Monday, April 23, 2007

Im watching my back, I'm awaiting my visitation

I find if I fail to bring a back-up book on a trip, I won't like the book I am reading. This weekend certainly fit the pattern. I brought the survival tale Skeletons of the Zahara, which for whatever reason didn't grab me. I live in mortal terror of being without a book and I was in coastal Oregon, which is not rich in bookstores. Not feeling hopeful, I stopped in one of those all remainder bookstores you find in outlet malls and to my gleeful surprise I spotted Charles Stross's Atrocity Archives, which I have been meaning to read.

I initially avoided the book because it sounded a little too much like a mix of Declare and the Kings of Infinite Space. I loved both books and figured the Stross book couldn't do better. Well, I read quite a few of his other books and then got a good recommendation and decided to proceed. I'm glad I did. Its highly entertaining and while sharing some similarities with the books above, is very much its own novel.

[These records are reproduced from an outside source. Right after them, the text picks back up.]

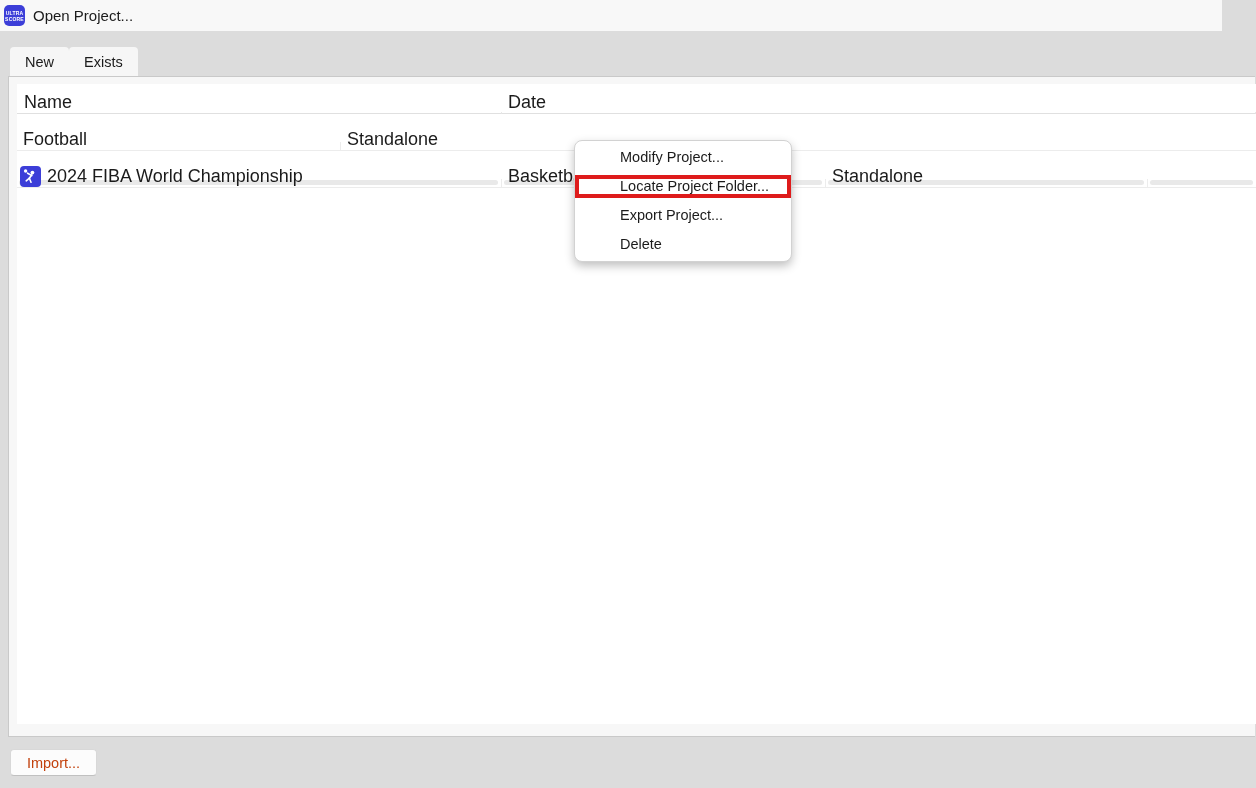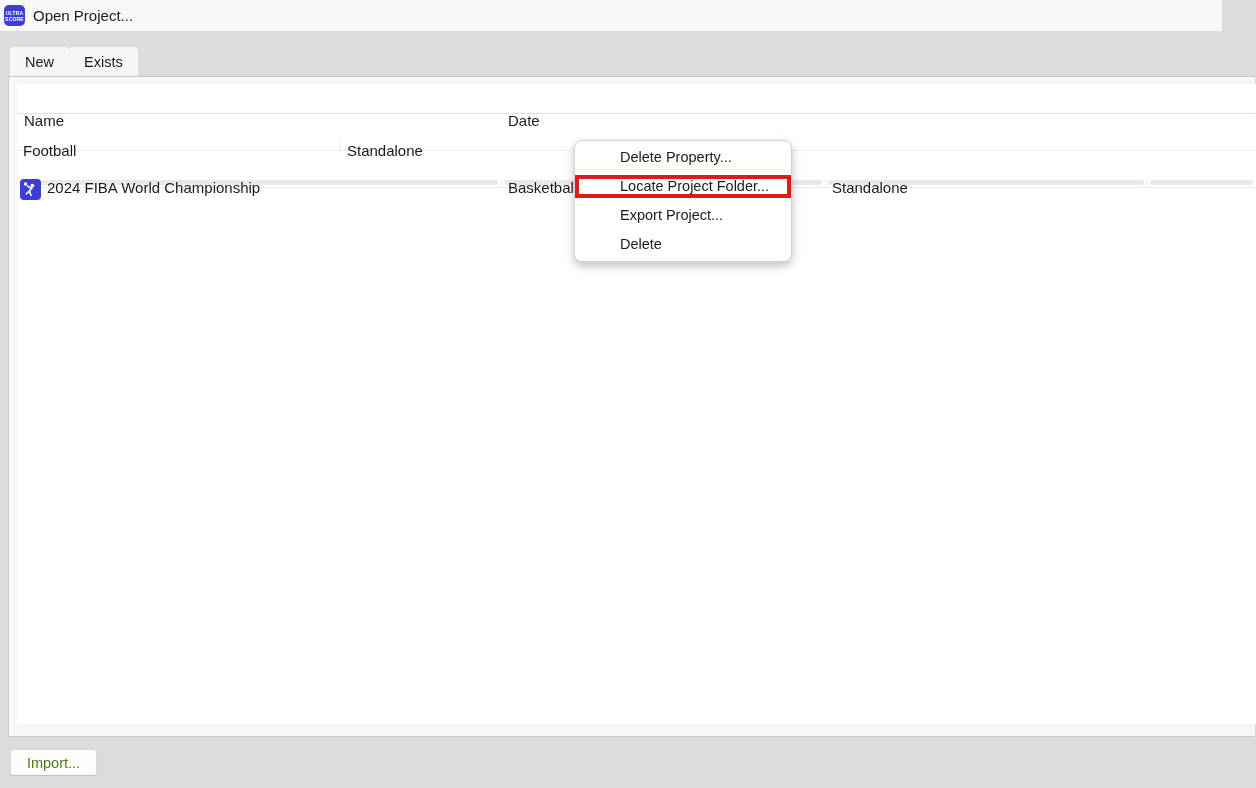--- a/index.html
+++ b/index.html
@@ -34,8 +34,8 @@
   .thead{height:30px;}
   .tdata{height:37px;}
   .cell{
-    box-sizing:border-box;display:flex;align-items:flex-start;
-    padding-left:6px;font-size:15px;position:relative;
+    box-sizing:border-box;display:flex;align-items:flex-end;
+    padding-left:6px;font-size:18px;position:relative;
     border-bottom:1px solid #ececec;border-right:1px solid #ececec;margin-top:28px;
   }
   .thead .cell{border-bottom:1px solid #e0e0e0;border-right:1px solid #e8e8e8;}

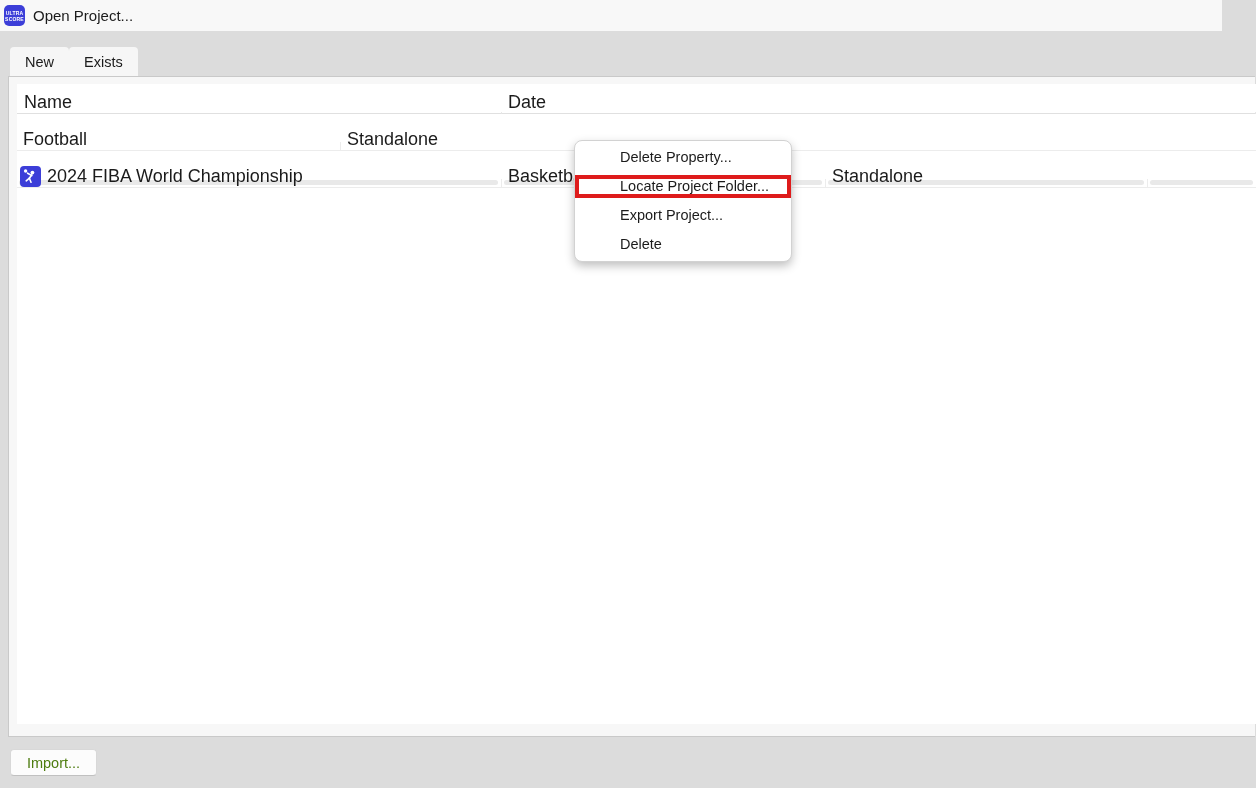--- a/index.html
+++ b/index.html
@@ -139,7 +139,7 @@
 </div>
 
 <div class="menu">
-  <div class="menu-item">Delete Property...</div>
+  <div class="menu-item">Modify Project...</div>
   <div class="menu-item">Locate Project Folder...</div>
   <div class="menu-item">Export Project...</div>
   <div class="menu-item">Delete</div>

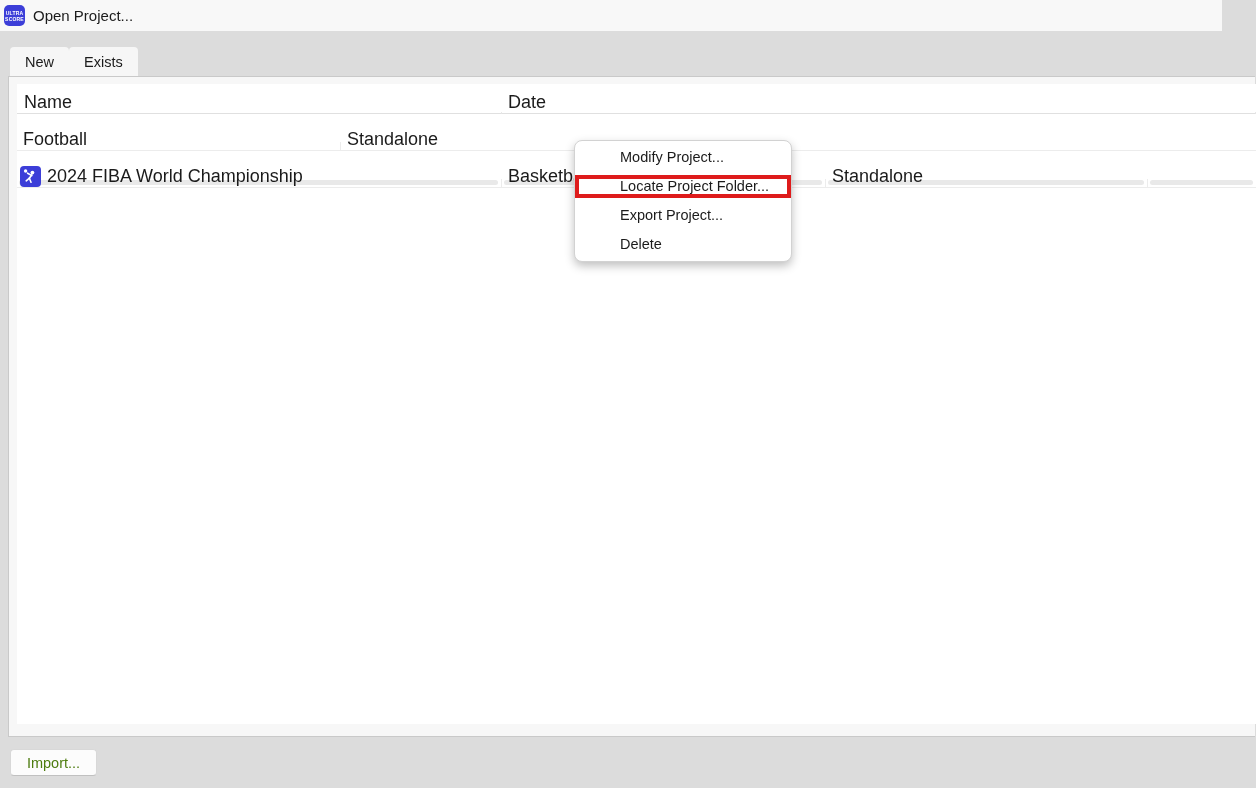--- a/index.html
+++ b/index.html
@@ -68,7 +68,7 @@
   .import-btn{
     position:absolute;left:10px;top:749px;width:87px;height:27px;box-sizing:border-box;
     background:#fcfcfc;border:1px solid #d8d8d8;border-bottom-color:#c0c0c0;border-radius:4px;
-    font-size:14.5px;font-family:inherit;color:#4d7c0f;text-align:center;
+    font-size:14.5px;font-family:inherit;color:#c2410c;text-align:center;
   }
 </style>
 </head>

The book is told from the perspective of a British Man in Black. The idea is that certain mathematical formulas can be used to tunnel into other dimensions where many Very Bad Things lurk. The Laundry tries to suppress this knowledge and combat incursions where necessary. The hero and his coworkers pursue this goal while combating their own bureaucracy which becomes most displeased when funds are misused.

The flaw in this book is actually the story. The central mystery is interesting, but devolves at the end to some highly cliched elements (damsel in distress, the selfless heroism of the secondary military character and so on). Even with this complaint, this is fun read and I recommend it.

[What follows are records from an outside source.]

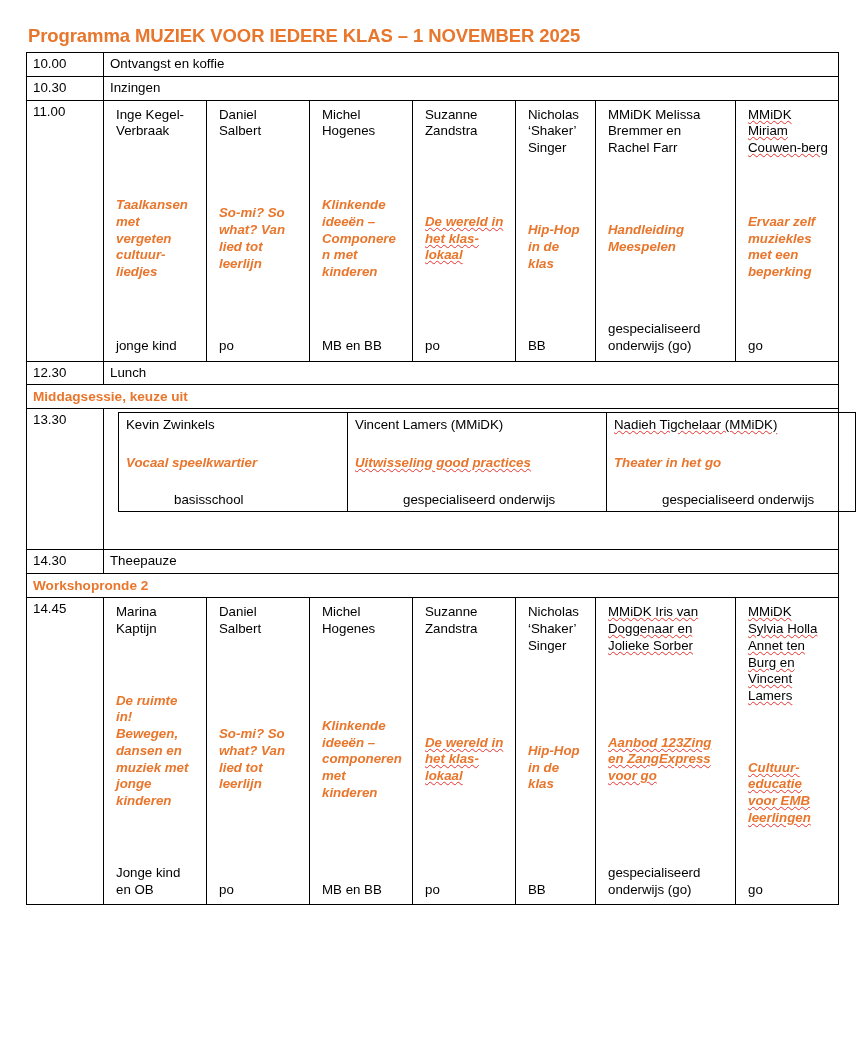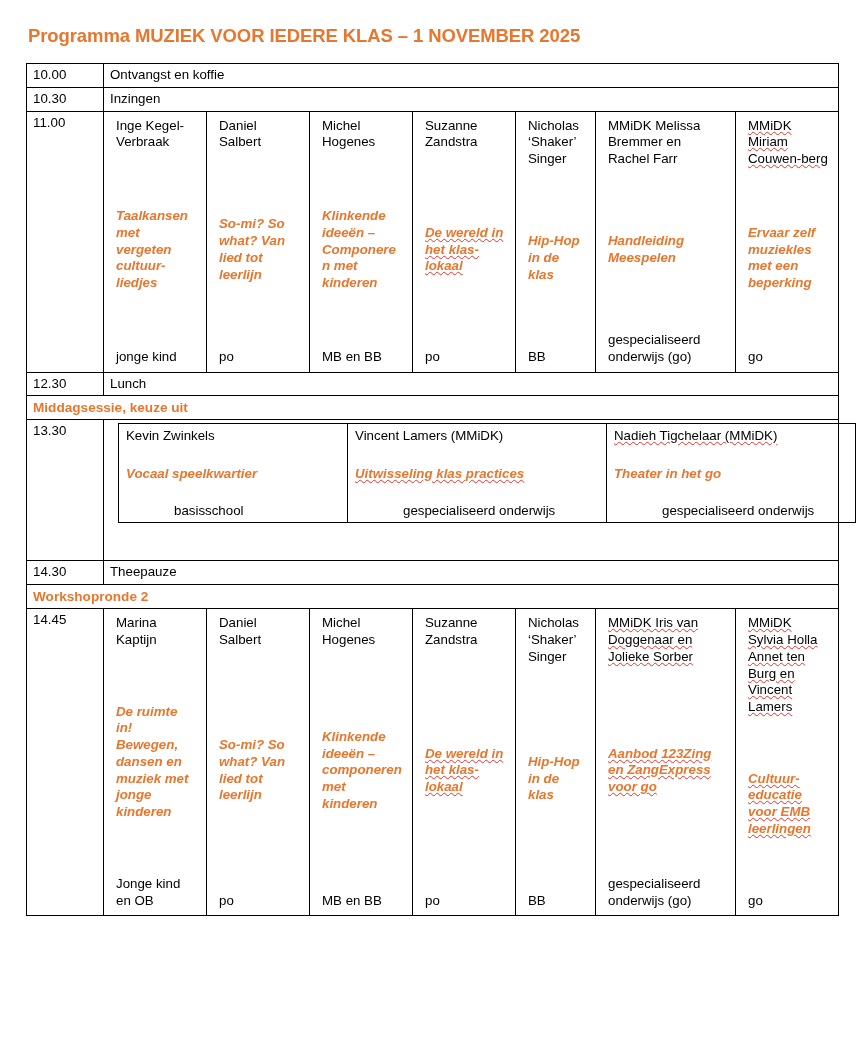--- a/index.html
+++ b/index.html
@@ -33,7 +33,7 @@
   table.schedule {
     position: absolute;
     left: 26px;
-    top: 63px;
+    top: 52px;
     width: 812px;
     border-collapse: collapse;
     table-layout: fixed;

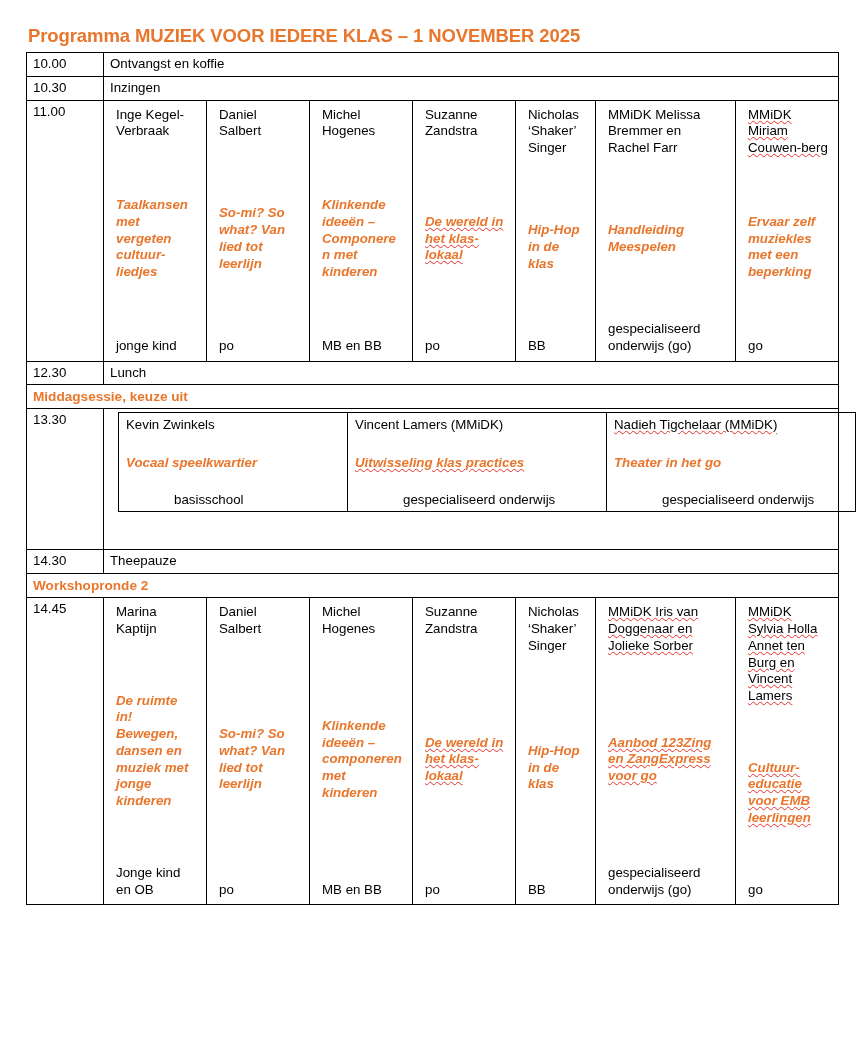--- a/index.html
+++ b/index.html
@@ -260,7 +260,7 @@
               <div class="nested-inner">
                 <span class="n-presenter">Vincent Lamers (MMiDK)</span>
                 <span class="n-gap"></span>
-                <span class="n-title title-orange spell">Uitwisseling klas practices</span>
+                <span class="n-title title-orange spell">Uitwisseling good practices</span>
                 <span class="n-gap2"></span>
                 <span class="n-aud">gespecialiseerd onderwijs</span>
               </div>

Here are some related Stross freebies. A Colder War is a sequel to Lovecraft's at the Mountain of Madness. His Missile Gap has also just been made available.

2 comments:

Anonymous said...

I also read the Skeletons book Tripp-bo. I was similarly bored. Basically, a few hundred pages of some guy repeatedly drinking his own pee and being traded between guys riding camels. Somehow, in the middle of the desert, he has the uncanny ability to run into his shipmates over and over.

Sven

Tripp said...

You made it farther than I. And I can't say I am sad to miss the pee drinking.